EXERCISE DATA:
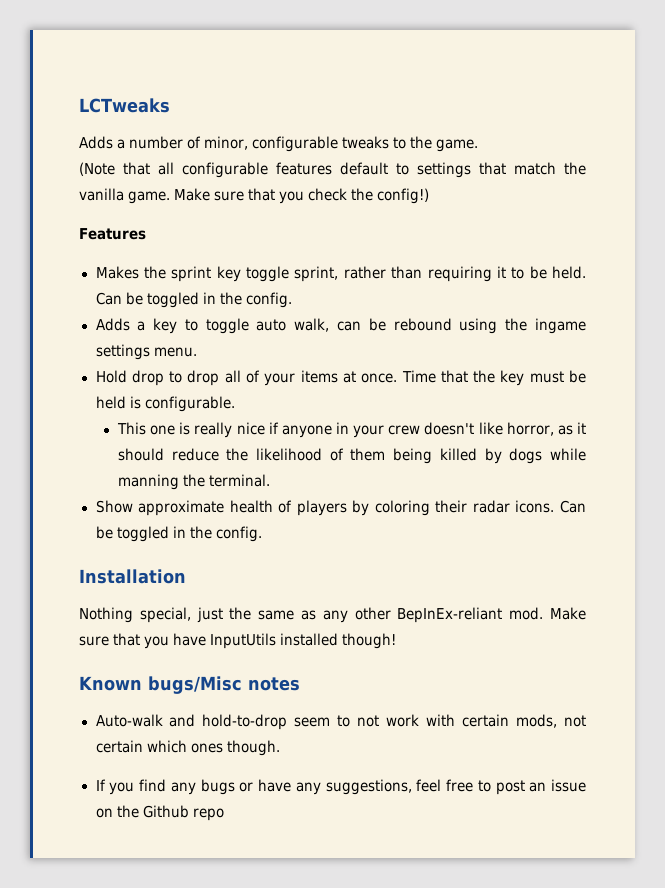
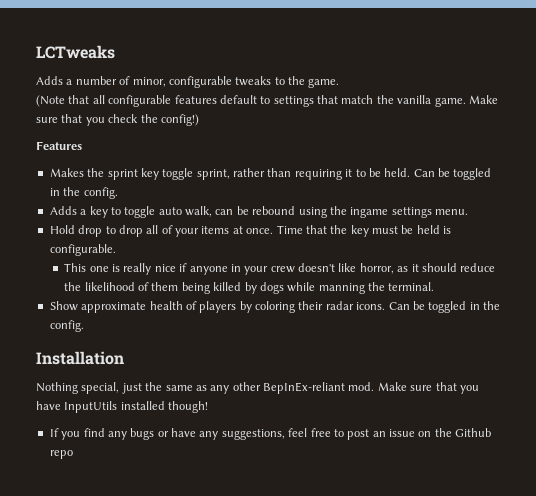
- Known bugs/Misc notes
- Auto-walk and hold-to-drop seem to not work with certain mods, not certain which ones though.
...
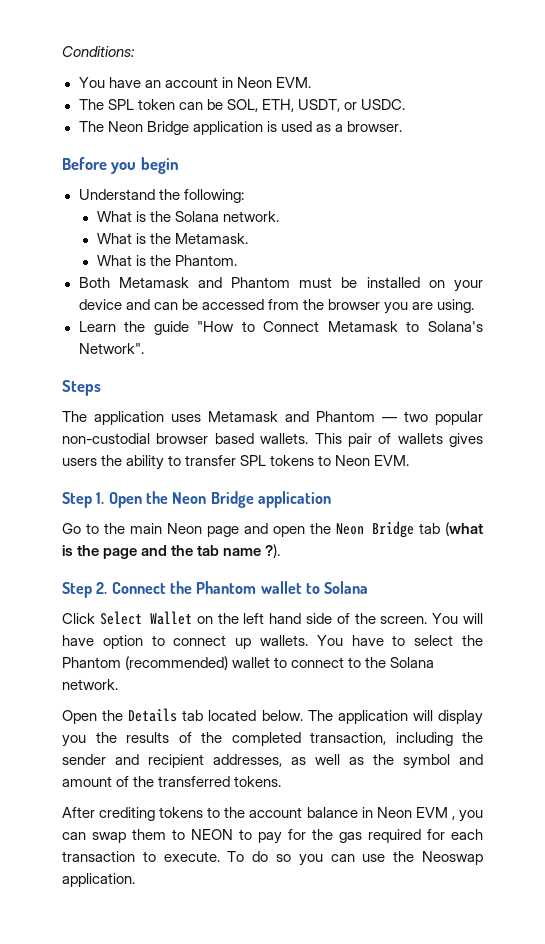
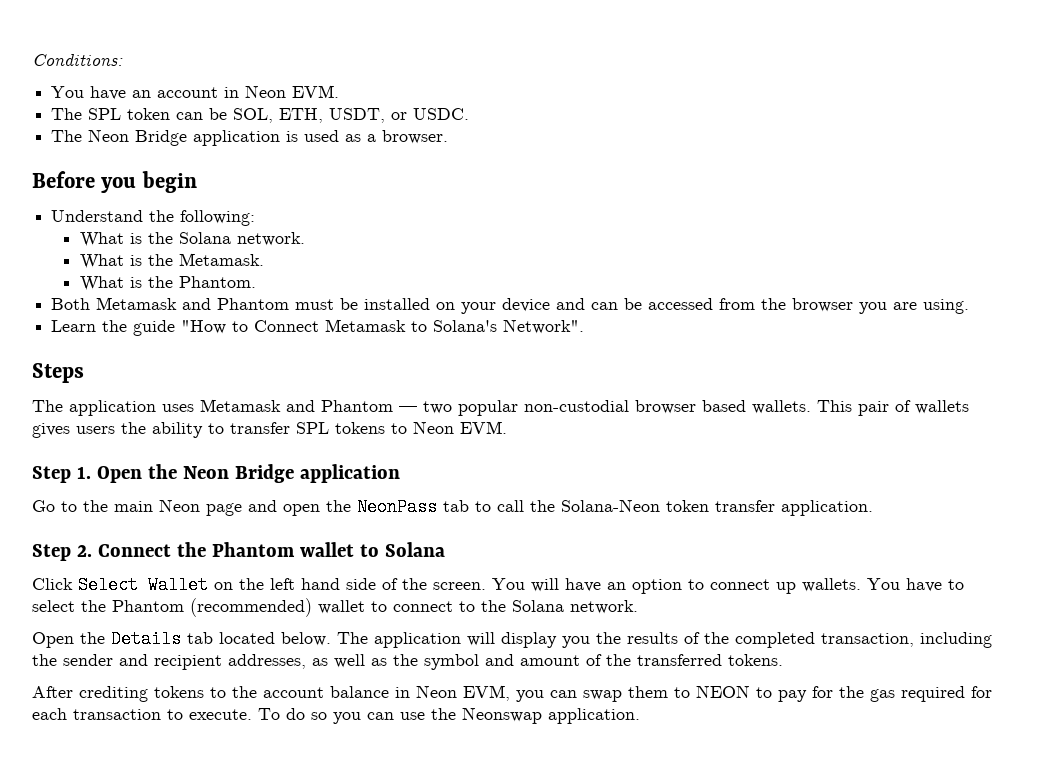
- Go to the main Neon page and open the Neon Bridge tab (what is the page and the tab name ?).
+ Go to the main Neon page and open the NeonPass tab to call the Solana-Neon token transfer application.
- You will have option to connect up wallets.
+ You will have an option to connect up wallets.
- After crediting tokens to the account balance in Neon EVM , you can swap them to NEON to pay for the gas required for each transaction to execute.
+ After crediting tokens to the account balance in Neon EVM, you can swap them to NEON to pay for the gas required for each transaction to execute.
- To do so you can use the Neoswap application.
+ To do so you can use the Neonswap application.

TASK REQUIREMENTS: Print only what lies in the material above starting at the line with "- Known bugs/Misc notes" and ending at the line with "- Auto-walk and", every line exactly as given.

ANSWER FOR THIS EXERCISE:
- Known bugs/Misc notes
- Auto-walk and hold-to-drop seem to not work with certain mods, not certain which ones though.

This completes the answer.